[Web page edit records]
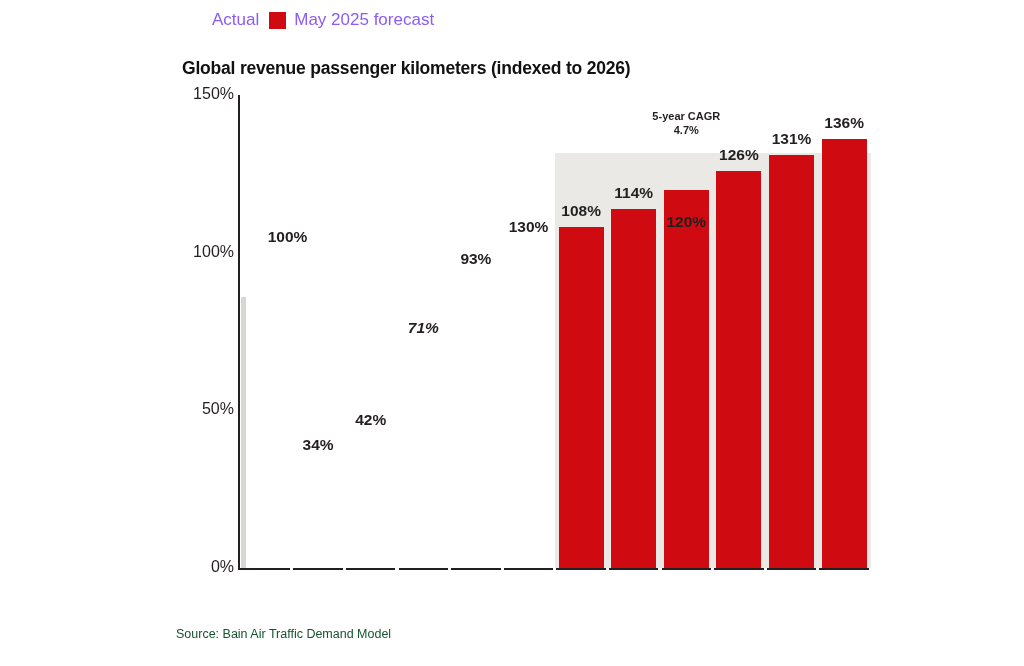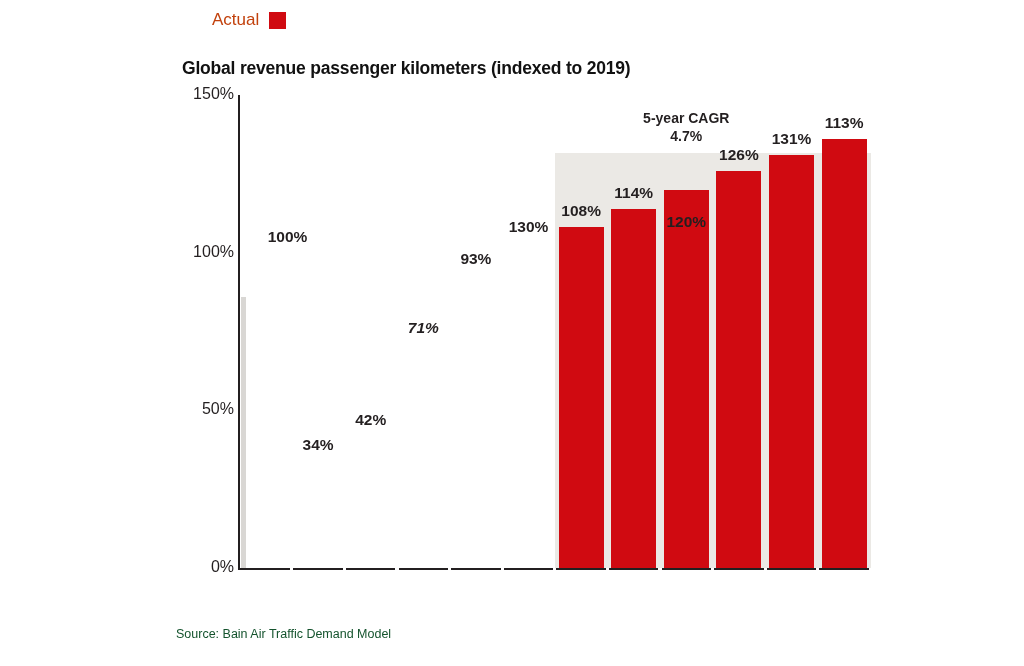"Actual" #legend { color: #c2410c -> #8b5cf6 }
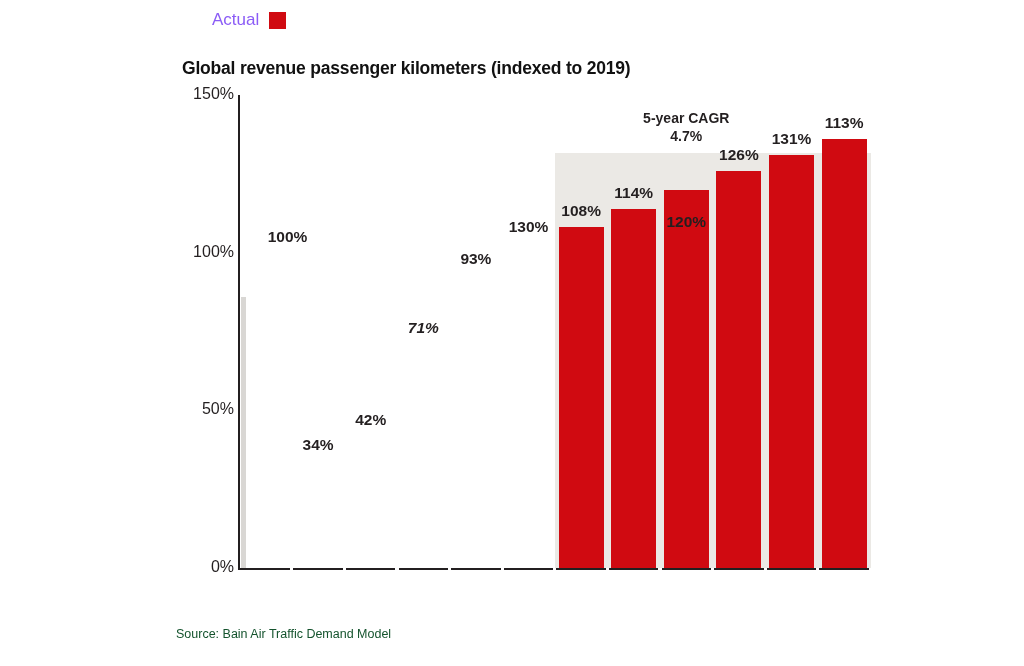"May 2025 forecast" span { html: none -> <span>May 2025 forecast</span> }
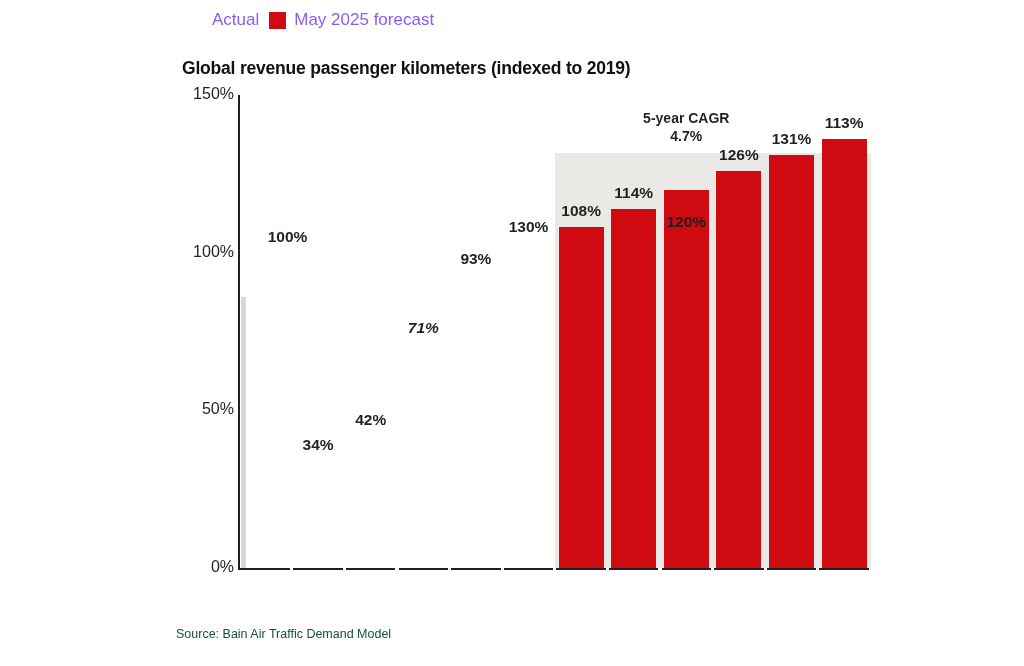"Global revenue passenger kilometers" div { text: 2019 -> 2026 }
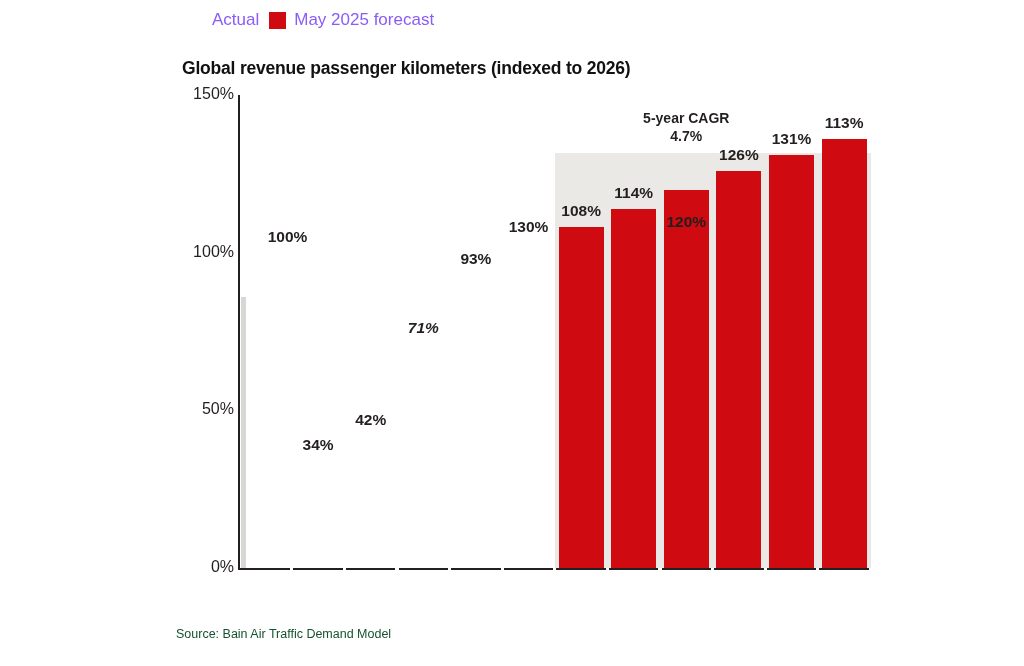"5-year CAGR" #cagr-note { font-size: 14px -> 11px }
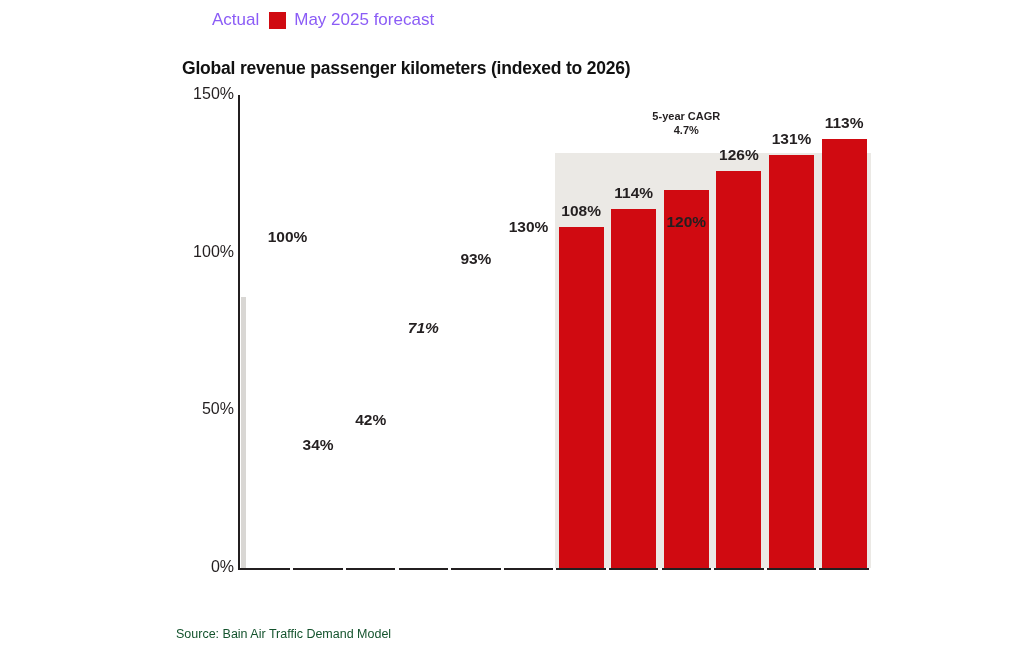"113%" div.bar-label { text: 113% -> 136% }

To do:
Omit each image and transcribe the remaining records word for word.

Response to the task:
"Actual" #legend { color: #c2410c -> #8b5cf6 }
"May 2025 forecast" span { html: none -> <span>May 2025 forecast</span> }
"Global revenue passenger kilometers" div { text: 2019 -> 2026 }
"5-year CAGR" #cagr-note { font-size: 14px -> 11px }
"113%" div.bar-label { text: 113% -> 136% }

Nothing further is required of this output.